L'article 1315 du code civil, dans sa rédaction antérieure à celle issue de l'ordonnance no 2016-131 du 10 février 2016, énonce que celui qui réclame l'exécution d'une obligation doit la prouver et que, réciproquement, celui qui se prétend libéré, doit justifier le paiement ou le fait qui a produit l'extinction de son obligation.
En l'espèce, la société Rangestock ne conteste pas les factures dont la société U... réclame paiement, mais fait valoir que ces factures ont été réglées par compensation avec une facture émise par elle-même le 18 mars 2015, à raison d'un «litige de transport», et une autre facture émise le 30 avril 2015 par la société JD services à laquelle elle se trouve, selon ses termes, «liée de manière consubstantielle».
Si l'article L. 622-7 du code de commerce, qui pose le principe d'interdiction du paiement de toute créance née antérieurement au jugement d'ouverture de la procédure collective, prévoit une exception avec le paiement par compensation de créances connexes, encore faut-il que la créance connexe ait été déclarée conformément aux dispositions l'article L. 622-24.
A son alinéa 2 en effet, l'article L. 622-26 énonce que les créances non déclarées régulièrement dans ces délais sont inopposables au débiteur pendant l'exécution du plan et après cette exécution lorsque les engagements énoncés dans le plan ou décidés par le tribunal ont été tenus.
Au cas particulier, la société Rangestock ne justifie d'aucune déclaration de créance au passif du redressement judiciaire de la société U..., en sorte que sa créance née antérieurement à l'ouverture de la procédure de redressement judiciaire de la société U..., à la supposer connexe au sens de l'article L. 622-7, ne peut qu'être déclarée inopposable.

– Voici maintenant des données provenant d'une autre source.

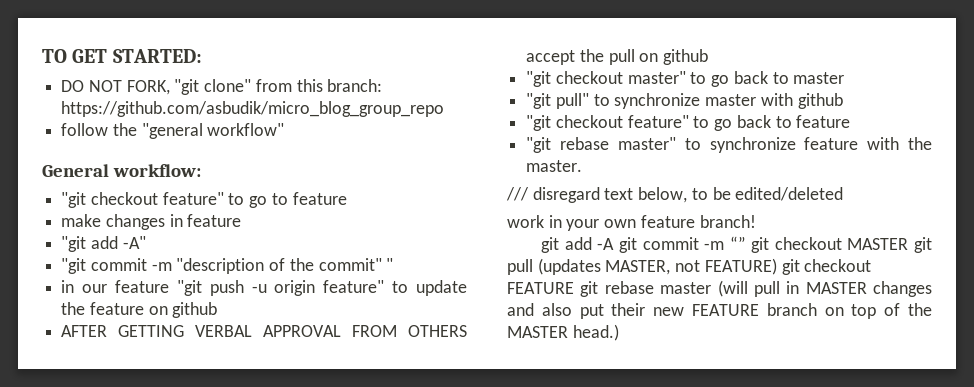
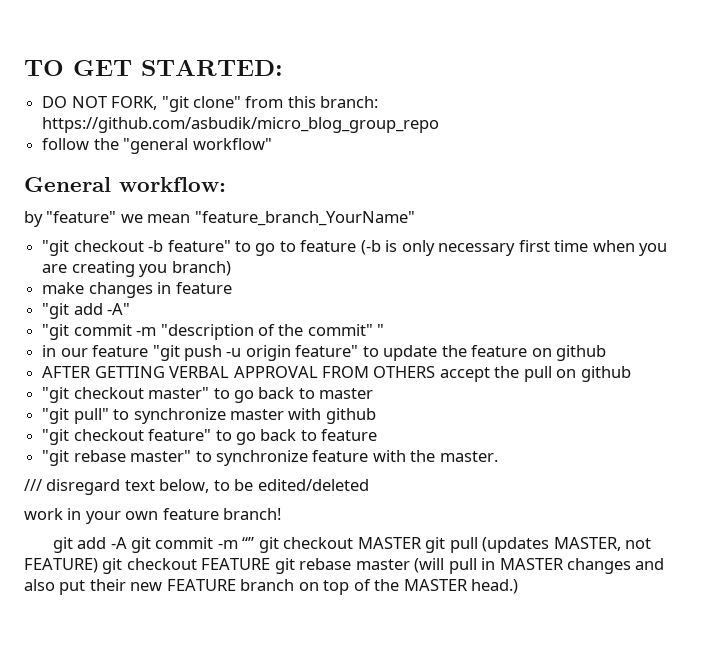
[61,192,158,208] // "git checkout -> [24,211,415,227] [42,240,164,256] // by "feature" we mean "feature_branch_YourName" // "git checkout -b
(347, 198) none -> [360,240,667,256] [42,261,231,277] (-b is only necessary first time when you are creating you branch)

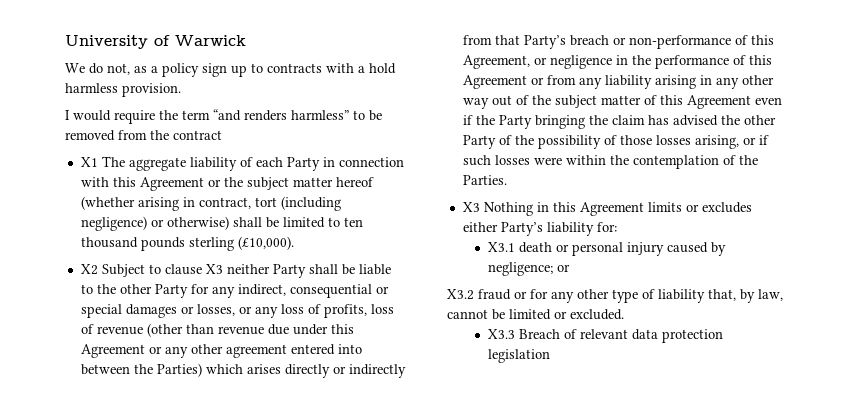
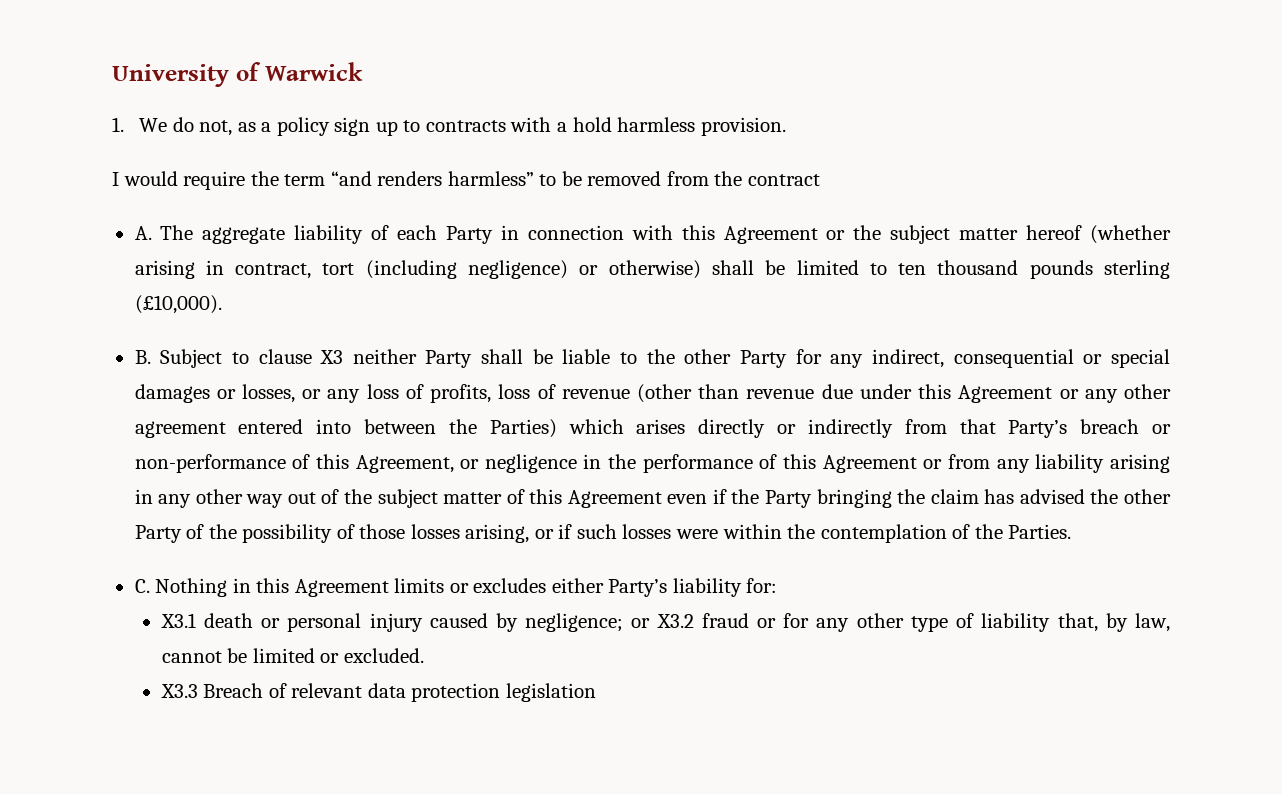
(246, 40) none -> [112,117,124,132] 1.
[80,157,98,167] X1 -> [134,226,152,240] A.
[80,264,98,275] X2 -> [134,350,151,364] B.
[462,202,480,212] X3 -> [134,579,150,593] C.
(570, 268) // -> (651, 623) none

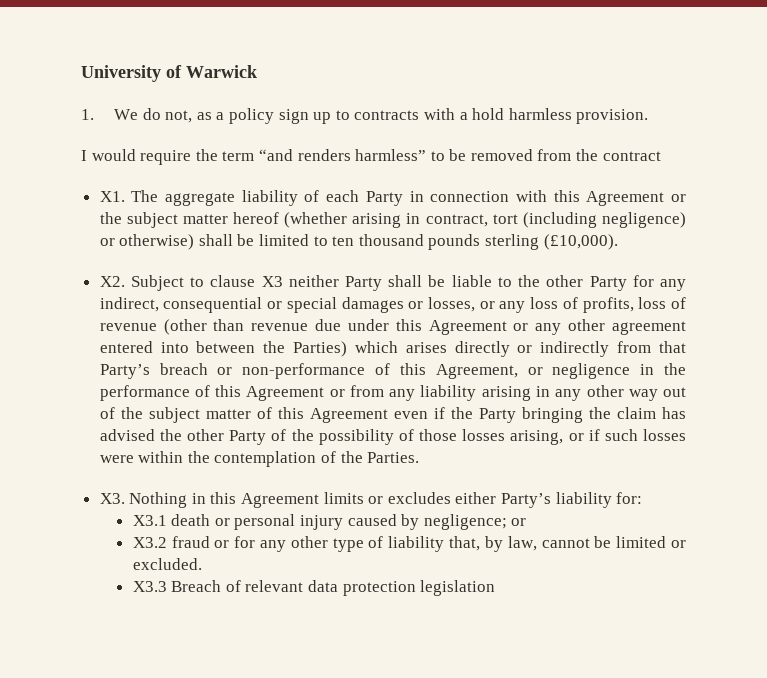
[134,226,152,240] A. -> [99,191,125,202] X1.
[134,350,151,364] B. -> [99,276,125,287] X2.
[134,579,150,593] C. -> [99,493,125,504] X3.
(651, 623) none -> (527, 522) //

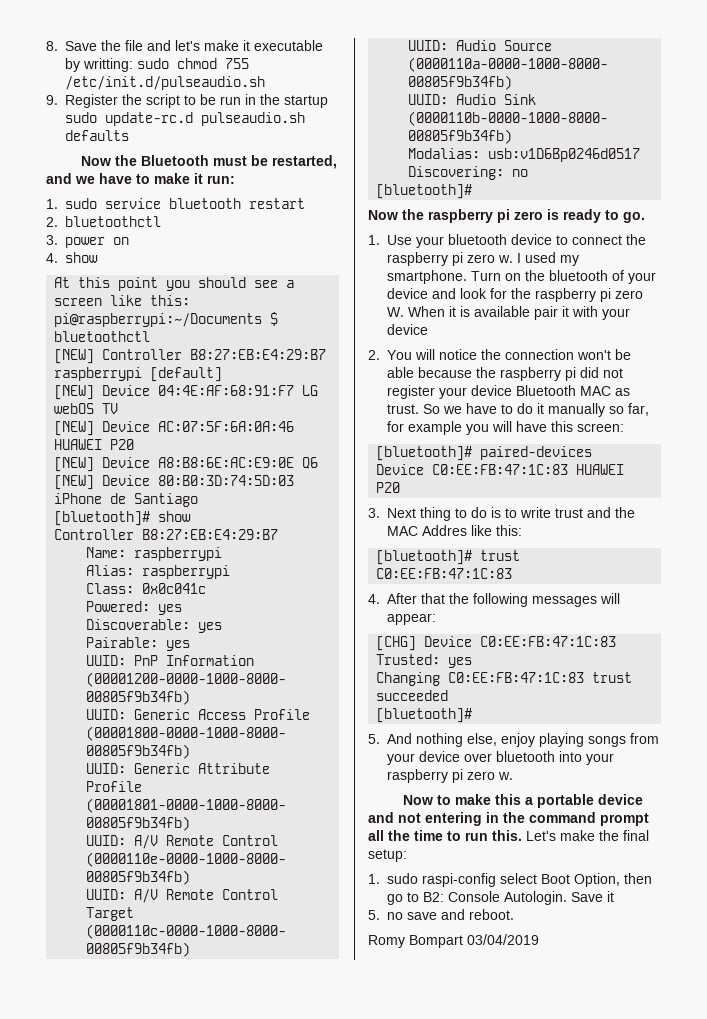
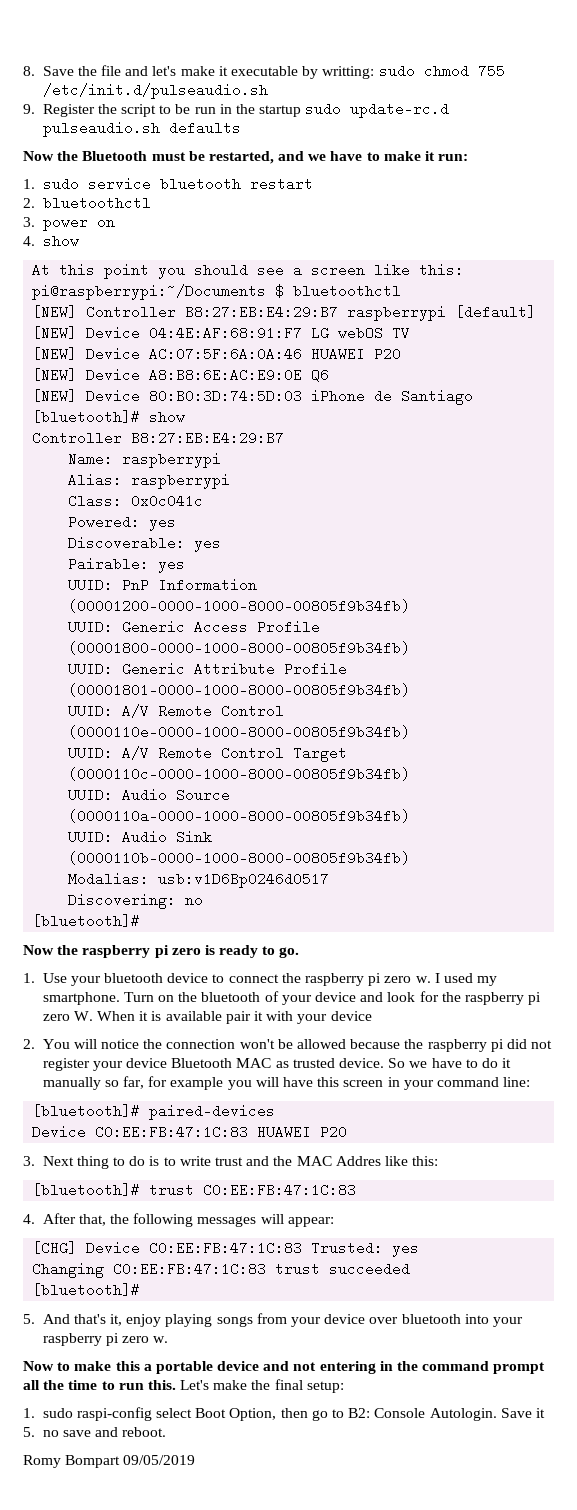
[387,367,414,378] able -> [297,1039,347,1049] allowed
[387,404,419,414] trust. -> [292,1058,385,1068] trusted device.
[577,423,624,432] screen: -> [343,1077,531,1090] screen in your command line:
[421,593,445,604] that -> [78,1214,106,1226] that,
[416,733,497,747] nothing else, -> [73,1314,123,1326] that's it,
[467,934,539,945] 03/04/2019 -> [123,1455,196,1465] 09/05/2019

Selon l'article 1289 ancien du code civil, la compensation est l'extinction simultanée d'obligations réciproques entre «deux personnes». A supposer même que la société JD services ait de son côté régulièrement déclaré sa créance au passif de la société U... placée en redressement judiciaire, la compensation ne pourrait s'opérer entre la créance de la société U... contre la société Rangestock et la dette alléguée de la société U... à l'égard de la société JD services.
La société Rangestock ne pouvant valablement opposer à la société U... aucune compensation, le jugement sera confirmé en toutes ses dispositions.
La société Rangestock, qui succombe au sens de l'article 696 du code de procédure civile, devra supporter les dépens de l'instance et régler à la société U..., à qui il serait inéquitable de laisser la charge de la totalité de ses frais irrépétibles, une indemnité de 2000 euros en application de l'article 700 du code de procédure civile.
PAR CES MOTIFS
CONFIRME en toutes ses dispositions la décision entreprise,
Y AJOUTANT,
CONDAMNE la société Rangestock à payer à la société [...] la somme de 2000 euros en application de l'article 700 du code de procédure civile,
CONDAMNE la société Rangestock aux dépens.
Arrêt signé par Madame Carole CAILLARD, Président de la chambre commerciale à la Cour d'Appel d'ORLEANS, présidant la collégialité et Madame Marie-Claude DONNAT , Greffier auquel la minute de la décision a été remise par le magistrat signataire.